However, we are not adequately talking about two big issues. One is that, taken together, health spending and the totality of welfare expenditure are now running at around £350 billion per annum—close to half of all government spending. As Mrs Merkel said in a different way, that expenditure is growing much faster than tax revenues or the economy. It is simply not sustainable in the long term, and it is particularly in the areas of welfare spending and the unfunded costs of ageing that Governments are going to have to think again. If they do not, there will be major economic problems in the future.
This is also reflected by the fact that we currently have a structural deficit of around £100 billion per annum. Although some of that can be addressed—as much as possible, we hope by economic growth and rising tax revenues, I do not think it will all be dealt with thus. We have reached the stage of economic recovery where those issues need to be thought about in a little greater depth and the can cannot be kicked down the road.
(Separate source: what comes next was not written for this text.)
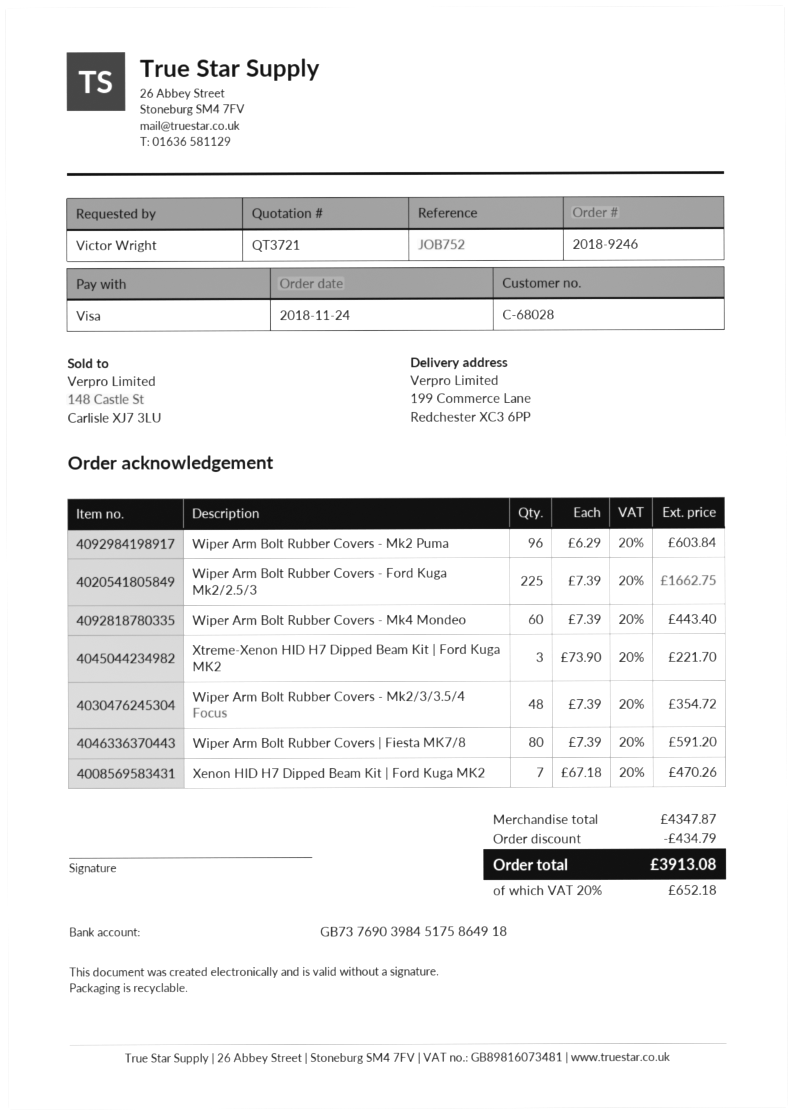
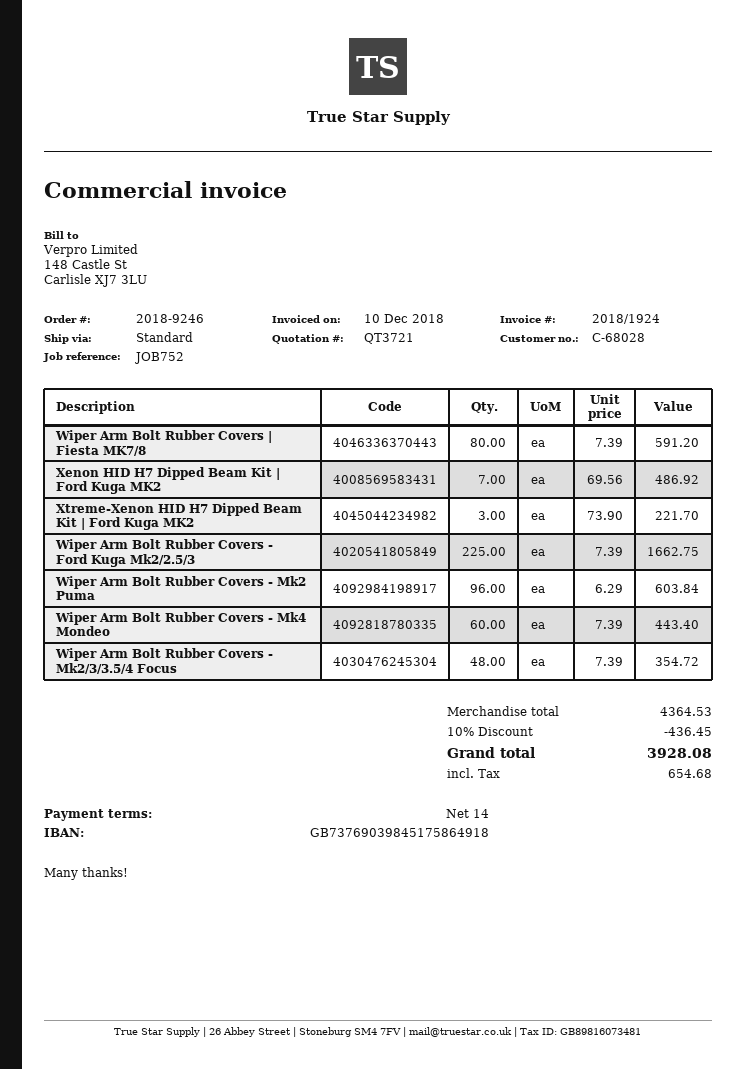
Xenon HID H7 Dipped Beam Kit | Ford Kuga MK2: 7 x 67.18 = 470.26 -> 7 x 69.56 = 486.92
subtotal: 4347.87 -> 4364.53
discount: 434.79 -> 436.45
tax: 652.18 -> 654.68
total: 3913.08 -> 3928.08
The second issue is savings and productivity performance. We need a savings rate of around 10%; it is more like 3%. Productivity growth since 2005 has been virtually zero overall. Manufacturing productivity has grown reasonably, but in the service industry—unbelievably—it has declined. The two obviously interrelate, in part because savings equals investment: if we have low savings we are likely to get low investment. However, that is not the only cause. Low levels of saving have been a major cause of poor productivity growth for over a decade. One cannot but observe that this goes back to the introduction of tax credits around 2004. I remember when the Heath Government brought in similar proposals to subsidise employment with their negative income tax proposals. The then leadership of the Labour Party—I use their arguments from 2004-05—warned that, if we do subsidise employment, we run the risk of having excessive employment in areas that are not growing, of discouraging people from getting skilled up, and of damaging productivity growth, just as the Speenhamland system did in the early part of the 19th century. The whole equation of savings, productivity growth and tax credits needs to be looked at in a little more depth.
Since 1997, the savings rate has also been driven down by the destruction of what was the best pension system in Europe. That destruction has been caused partly by overburdening final salary schemes, partly by the 1997 tax rate and partly by continuous tinkering with the rules. I very much hope that the gracious Speech will mark much more constructive thinking by the Government about pensions and retirement saving. That is how we can practically get the savings rate back up and generate the funds we need for investment in this country.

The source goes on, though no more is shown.